▸ Task prompt
In the material below, find the line with "- Scoring | Incomplete | 0/100" and the line with "- I added the", then output those two lines and every line between them, exactly.

▸ Given data
- Opening Delimiter -

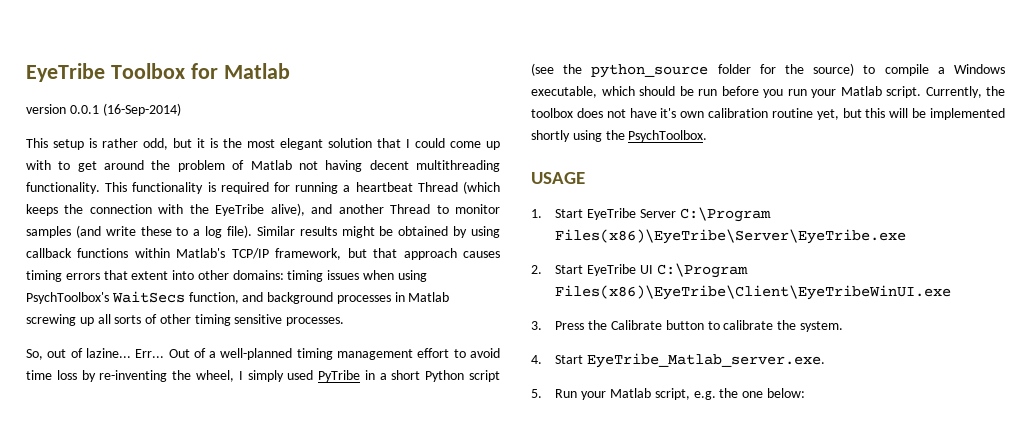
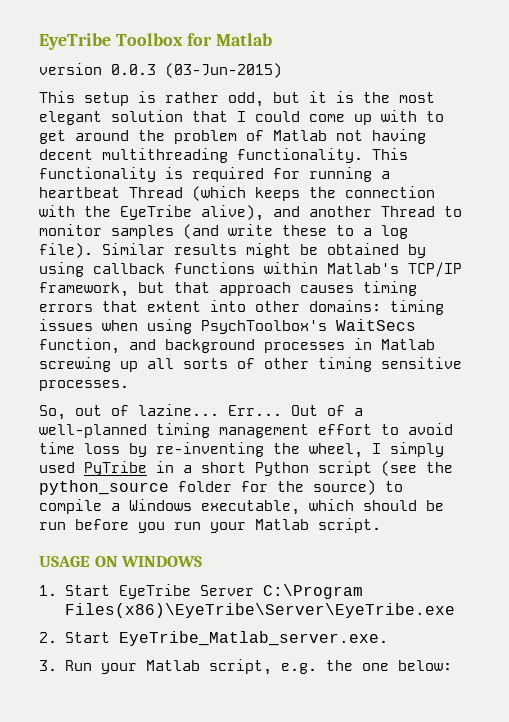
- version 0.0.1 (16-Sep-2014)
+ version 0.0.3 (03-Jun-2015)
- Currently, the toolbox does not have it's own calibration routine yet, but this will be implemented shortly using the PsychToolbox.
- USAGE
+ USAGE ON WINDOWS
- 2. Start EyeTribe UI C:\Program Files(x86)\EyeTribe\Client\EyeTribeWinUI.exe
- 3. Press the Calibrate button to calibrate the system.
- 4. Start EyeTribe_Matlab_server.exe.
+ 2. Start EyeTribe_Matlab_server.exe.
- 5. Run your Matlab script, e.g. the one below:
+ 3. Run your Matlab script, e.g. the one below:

- Closing Delimiter -
- Opening Delimiter -

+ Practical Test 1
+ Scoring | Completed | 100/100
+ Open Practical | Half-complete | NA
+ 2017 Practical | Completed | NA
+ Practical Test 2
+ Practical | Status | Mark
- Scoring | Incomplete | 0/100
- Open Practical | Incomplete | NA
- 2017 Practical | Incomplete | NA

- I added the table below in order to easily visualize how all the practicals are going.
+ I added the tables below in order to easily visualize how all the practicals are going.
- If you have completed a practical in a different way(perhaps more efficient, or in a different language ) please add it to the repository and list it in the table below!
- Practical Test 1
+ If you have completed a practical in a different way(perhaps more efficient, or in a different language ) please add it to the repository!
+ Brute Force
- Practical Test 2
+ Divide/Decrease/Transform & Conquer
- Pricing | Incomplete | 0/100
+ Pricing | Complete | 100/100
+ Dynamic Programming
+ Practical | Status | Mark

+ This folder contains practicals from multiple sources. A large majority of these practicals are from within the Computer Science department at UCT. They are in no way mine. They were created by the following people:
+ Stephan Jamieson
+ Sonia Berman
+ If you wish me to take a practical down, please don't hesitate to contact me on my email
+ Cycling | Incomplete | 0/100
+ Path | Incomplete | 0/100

- Closing Delimiter -
- Opening Delimiter -

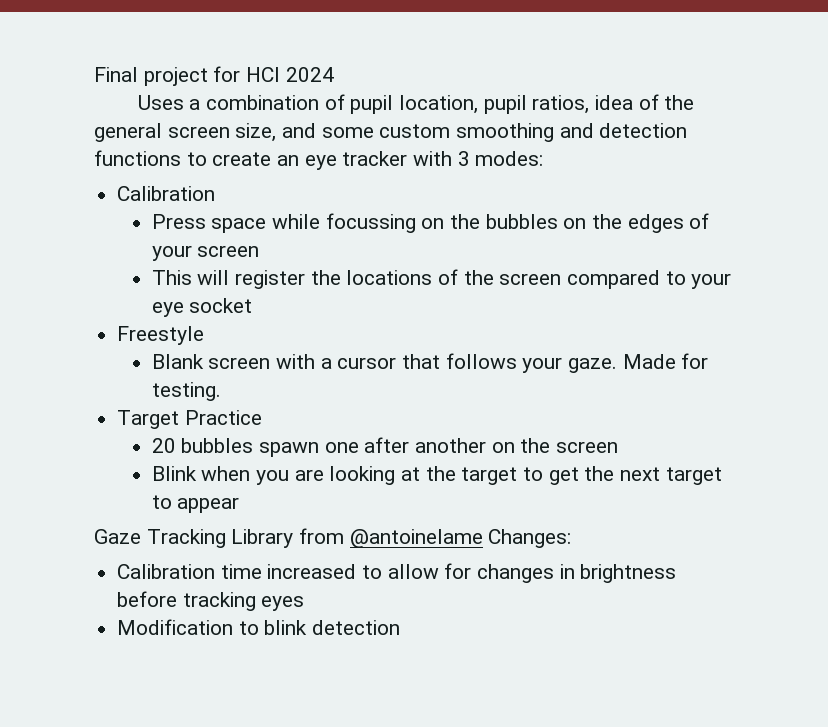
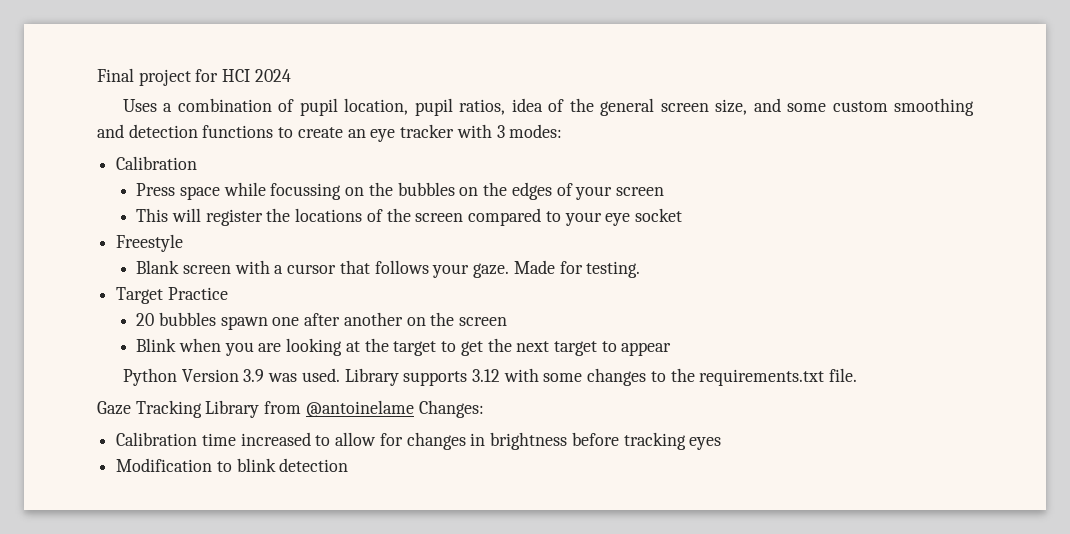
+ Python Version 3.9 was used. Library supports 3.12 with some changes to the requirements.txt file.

- Closing Delimiter -

▸ Result for this exercise
- Scoring | Incomplete | 0/100
- Open Practical | Incomplete | NA
- 2017 Practical | Incomplete | NA

- I added the table below in order to easily visualize how all the practicals are going.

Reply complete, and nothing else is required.